The Fall 2025 Manga Guide
Dragon Quest: The Mark of Erdrick
What's It About?

The hero Erdrick's hard-won victory over Zoma brought peace to the land...but a century later that time of prosperity is coming to an end. When an agent of the Dragonlord infiltrates the Kingdom of Carmen, Lunafrea, the daughter of a commander in Carmen's army, is forced to flee with the infant prince Arus. They find a safe haven with friends, and Arus grows and trains alongside Kira, son of a sandsailor. Years after the fall of Carmen, the Dragonlord finally tracks down the hiding place of Arus and his companions.

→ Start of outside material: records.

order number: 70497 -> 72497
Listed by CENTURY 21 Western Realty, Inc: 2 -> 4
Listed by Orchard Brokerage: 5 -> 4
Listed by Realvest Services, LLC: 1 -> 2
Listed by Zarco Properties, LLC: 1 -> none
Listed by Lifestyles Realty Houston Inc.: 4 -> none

The group seeks safety again, but a fearsome dragon appears! Arus and Kira soon find themselves training under a powerful mentor, but can the prince become a true hero?!

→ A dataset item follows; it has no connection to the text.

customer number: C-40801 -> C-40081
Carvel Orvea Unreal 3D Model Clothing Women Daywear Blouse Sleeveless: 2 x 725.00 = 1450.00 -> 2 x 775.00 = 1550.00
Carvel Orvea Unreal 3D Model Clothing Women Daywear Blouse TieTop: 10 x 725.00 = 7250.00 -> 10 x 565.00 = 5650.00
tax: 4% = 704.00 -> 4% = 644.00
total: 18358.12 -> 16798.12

Dragon Quest: The Mark of Erdrick has art by Chiaki Kawamata and story by Kamui Fujiwara. English translation is done by Christina Rose, and lettering by Steve Dutro. Published by Square Enix Manga & Books (September 23, 2025). Rated T.
Is It Worth Reading?
Erica Friedman
Rating:

This series is a magnificent helping of '90s nostalgia. A timeless tale of two (actually three) young boys, searching for their destiny and their inner strength. A classic bildungsroman, complete with tragic loss of parents, a world at risk of destruction, you know…FATE.

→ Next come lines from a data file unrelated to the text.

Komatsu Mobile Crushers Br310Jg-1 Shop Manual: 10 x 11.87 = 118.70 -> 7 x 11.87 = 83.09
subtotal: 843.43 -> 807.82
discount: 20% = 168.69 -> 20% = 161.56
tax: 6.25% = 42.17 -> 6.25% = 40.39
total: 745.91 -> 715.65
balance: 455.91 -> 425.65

Because this is a 1990s manga, the art feels like a throwback, which technically it is not. This is the original stuff, the stuff we grew up on. In 2025, you're not reading this to be surprised at the original plot; you're reading it to relive some of the fun from your early days of fantasy reading and Dragon Quest playing. This is the kind of story you settle in with while eating a bowl of cereal with marshmallows in it. If you approach Mark of Erdrick in this carefree emotional state, you'll find a rollicking tale of good and evil, powerful magic, and good people making the best decisions they can under difficult circumstances. Of course, a couple of kids who will, undoubtedly, save the world.
Arus' guardians are an elderly, wise priest and a woman, Lunafrea, who is shown to be a formidable warrior. Lunafrea is never objectified and, in fact, the few women who are given named roles in this volume are all strong and on the side of good. I imagine that future volumes will also supply us with some evil women, as well. The art style demands it.
One of the most delightful things about this translation is the literalness of the spells. “Kazam” is an attack, “Woosh” is a slashing attack, and so on. It's the kind of goofy seriousness that plays incredibly well here. By the end of Volume 1, Arus and Kira graduate out of this first “power-building” phase of the story, and they are searching for their companions before they take on Janga and the Dragonlord.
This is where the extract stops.